Boy, that escalated quickly

As the events in Canberra unfolded last week a feeling of déjà vu must have descended across the nation.

There is no question that the office of PM should be treated with more respect and in era’s past it would be the seniors of the party who would stop the hysteria of nervous back bencher’s by standing firm with the PM and quelling the dissenters,

Not today and instead we have the almost Abbott and Costello styled comedy skit of ‘Abbott doing to Turnbul, what Turnbull had done to Abbott, what Abbott had done to Turnbull, and Turnbull had done to Nelson.


Bishop, Morrison and Dutton preparing for the leadership showdown

And despite lecturing us about political virtue, the Opposition leader Bill Shorten has had his hands in the removal of Prime Ministers Rudd by Gillard, then Gillard by Rudd, prior to the 2013 election.

So every time you hear a pontificating Labor MP in the coming months talking about what a disgrace the removal of Turnbull was, well think hypocrite.

As Paul Keating once said, “always back self-interest” and when it comes to making a decision that might impact their futures, our politicians have shown that they will always put self-interest first.

This is not say that I was a fan of Malcolm Turnbull. I was far from it and when asked of an opinion of him as leader I always stated that he seemed to me a man who wanted to be PM, not through any ideological position to change the world, purely because he wanted to be PM.

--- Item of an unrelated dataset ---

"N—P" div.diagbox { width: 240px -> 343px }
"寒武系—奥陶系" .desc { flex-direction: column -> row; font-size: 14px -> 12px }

Malcolm Turnbull preparing for the oath of office

He was intelligent, successful, confident and occasionally articulate, but the reality is that he never appealed to the public because he stood for nothing.

Heading into the office as PM he was a champion of popular media causes, global warming, same-sex marriage etc… Yet upon arrival at the Lodge he lost his nerve and then began crab walking away from these central themes.

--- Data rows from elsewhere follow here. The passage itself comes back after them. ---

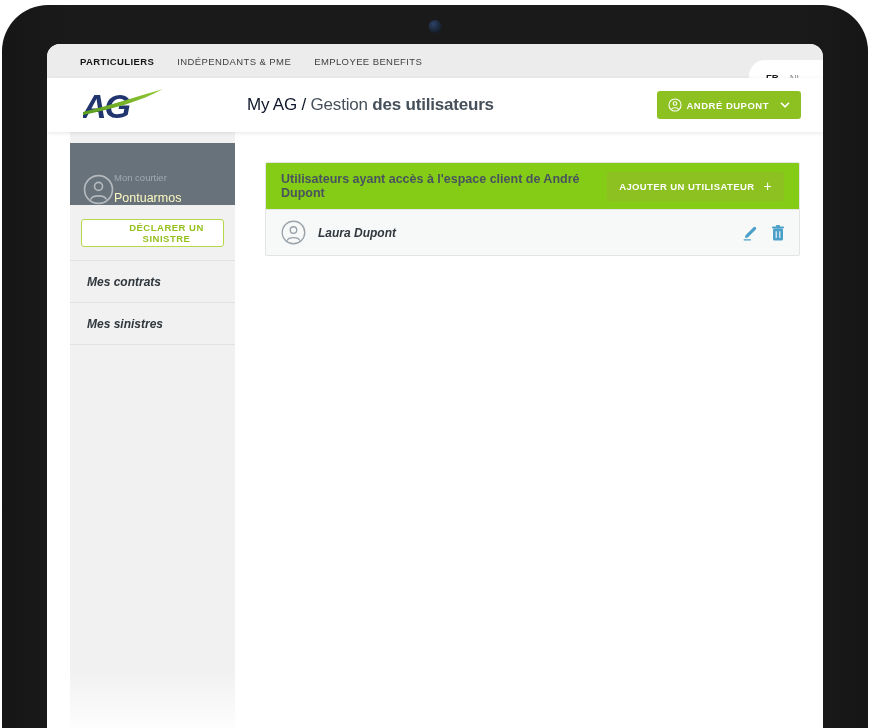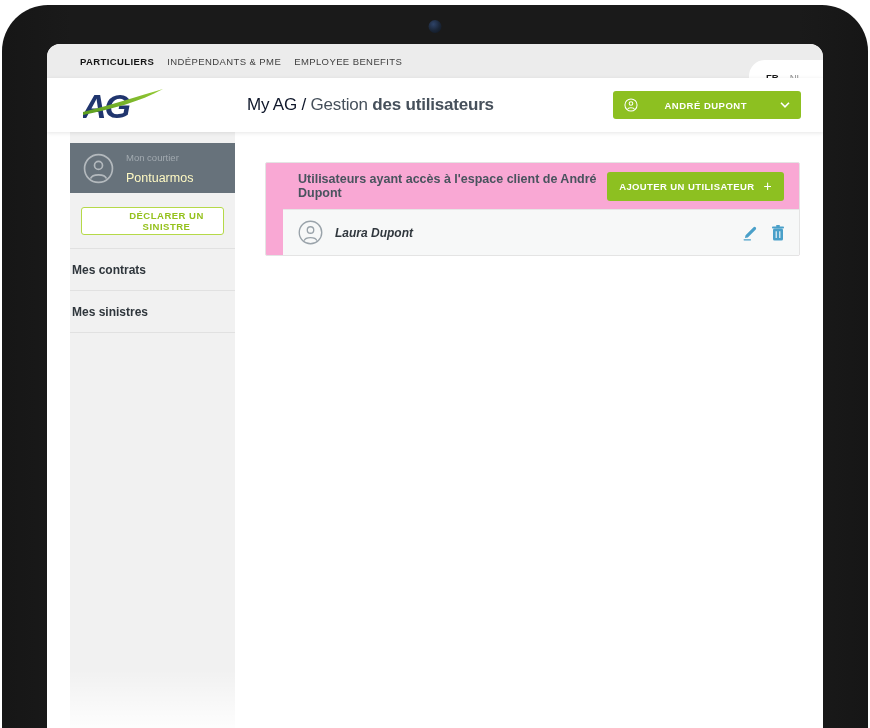"PARTICULIERS" .utilnav { gap: 13px -> 23px }
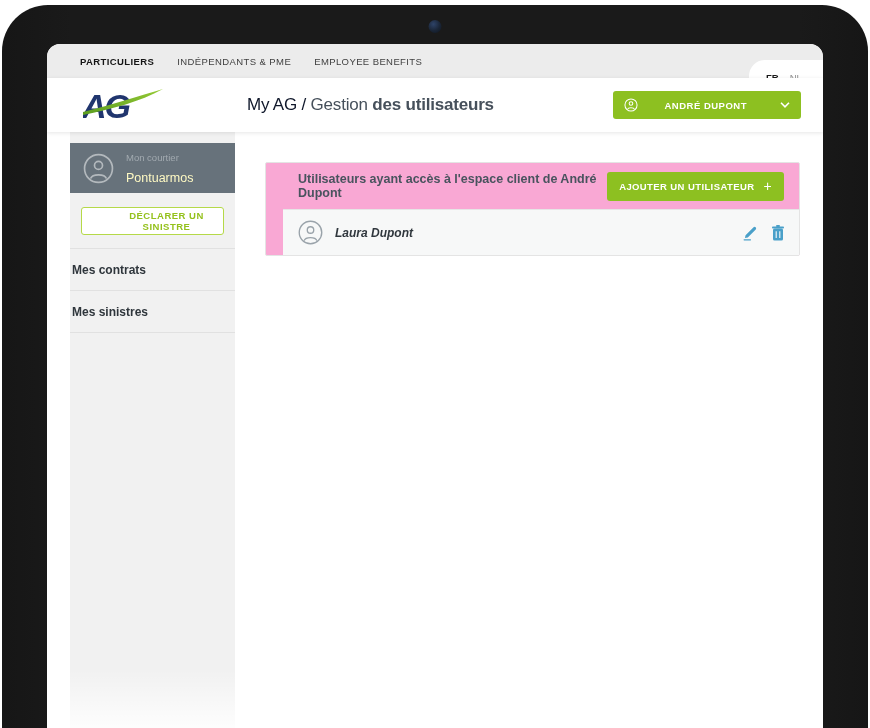"ANDRÉ DUPONT" .user-btn { gap: 26px -> 4px }
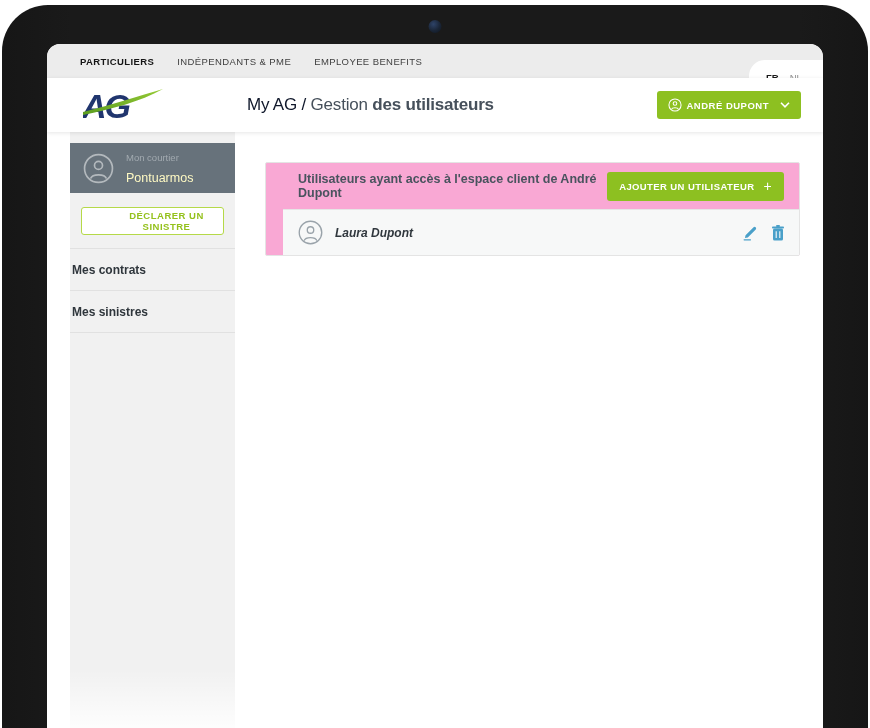"Mon courtier" .broker-card { align-items: center -> flex-end; gap: 12px -> 0; height: 50px -> 62px }
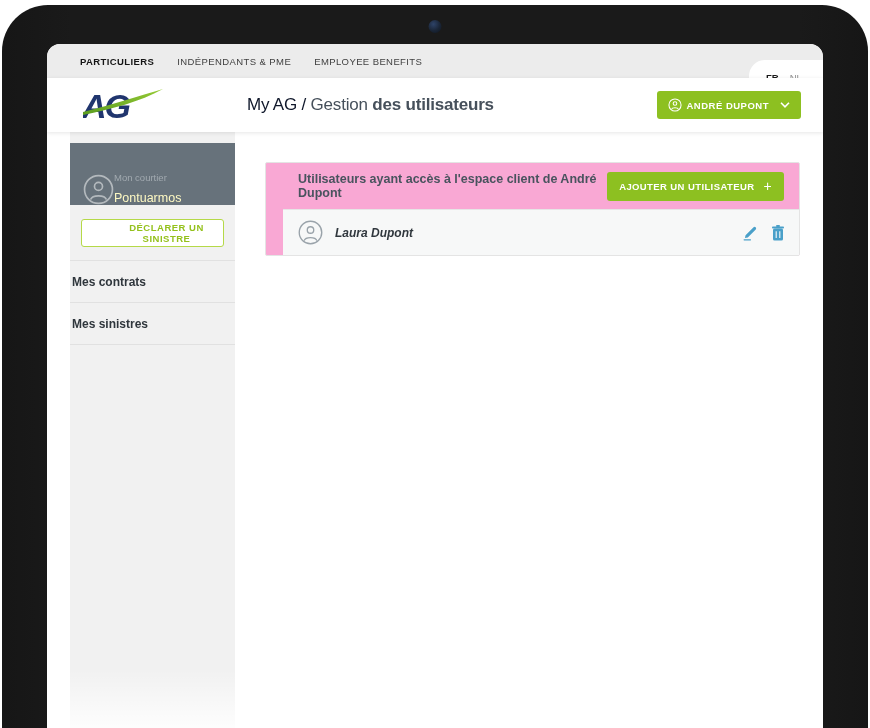"Utilisateurs ayant accès à l'espace" .card { background: #f9a8d4 -> #84cc16; padding-left: 17px -> none }
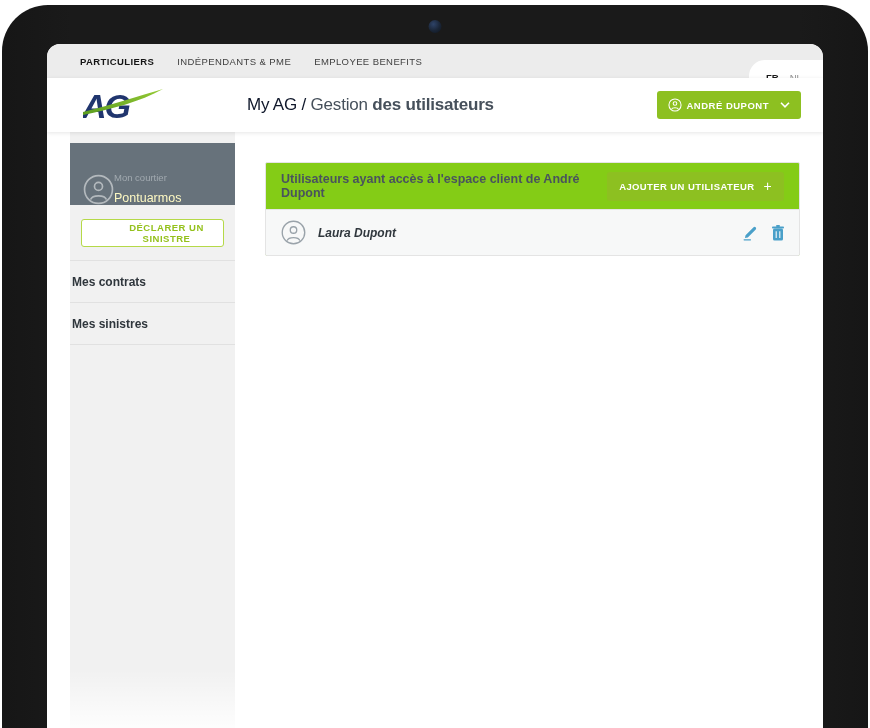"Mes contrats" .side-item { font-style: none -> italic; padding-left: 2px -> 17px }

Yes Australia signed the Paris accord, yet let’s be honest the Liberal party regularly tore itself up over energy policy, which is why we do not have one, and when it came to same-sex marriage, yes it was passed into law, but only after a ridiculous and divisive ‘non-binding’ public vote that dragged the debate out for months.


Malcolm Turnbull attempting to wind back his climate policies

Now put aside whether you support these policies or not, that is not the issue, it is how they were handled by Turnbull. He had the choice as leader to double down and push these through the party room.

That is what a leader needs to do. Make clear their position and then bring the people with you. Not float ideas and hope that someone else will pick them up and jump on your bandwagon.

It is why you cannot lead by looking at opinion polls. You need to ignore the noise of polls, newspapers, ‘shock jocks’ and make the decisions from the best available advice and ultimately what drives you ideologically.

Once made, you hold firm, stare down your detractors and build public support. That is how you get things through a difficult parliament and build the reputation of someone who delivers, who stands firm, who gets the job done.


Reaction of Australian politicians to tough policy decisions
















Margaret Thatcher earned her ‘Iron Lady’ descriptor through her actions, likewise John Howard never shirked a tough issue, banning guns and introducing a GST.

Bob Hawke in partnership with Paul Keating earned legendary status in reforming the nations economy by floating the dollar and demanding an accord between unions and business.

Reagan took tough decisions which drew enormous criticism, yet his conviction style and America first politics saw him win all bar one state in the 1984 elections.

These where brave leaders, willing to lose so that they could put into place policies they believed would be a win for the people.


Bob Hawke showing the people how you get the job done

For a little over a decade since John Howard’s departure we have seen nothing but politics driven by focus groups and polling, with ideas raised and dropped as soon as whiff of unpopularity is blown in.

Whether it be Rudd/Gillard/Rudd/Abbott or Turnbull, when they have faced two paths, they have always taken the one they believed to be the most populist.

It is why they have been so easy to remove, as if they stand for nothing, then what have you got to lose if you punt them.






As the 30th Prime Minister Scott Morrison grabbed the reigns we were not off to a great start, with the clichés piling up as he assured Australian’s that this was “a new generation” of leadership, that the government was “on our side,” that he believed in a “fair go,” and promised to make Australia “even greater.”


Warning sign missed by the media pack on Friday

Given today’s NewsPoll showing a 56-44 lead to the ALP and a primary vote in the low 30s, it is going to take Mr Morrison a heck of a lot more than clichés to bring the LNP back into election calculations.

So my challenge for Mr Morrison is to do something we have not seen a leader do in this nation for over a decade. That is to create policies that you believe in, not because they will be popular, but because you believe they will improve the lives of the people your represent.

Once you have created them and come to share these with the public, leave the clichés at home and avoid complicating the language.

Deliver your message with passion and conviction and then do something almost foreign for our leaders and that is follow through on what you say and let your actions speak louder than your words (pardon the cliche).

Mr Morrison is it is now up to you. Keep following the same tired road and I can guarantee that we will see the 7th change of leader in a little over a decade in early 2019. Govern with conviction and you at the least give yourself a fighting chance!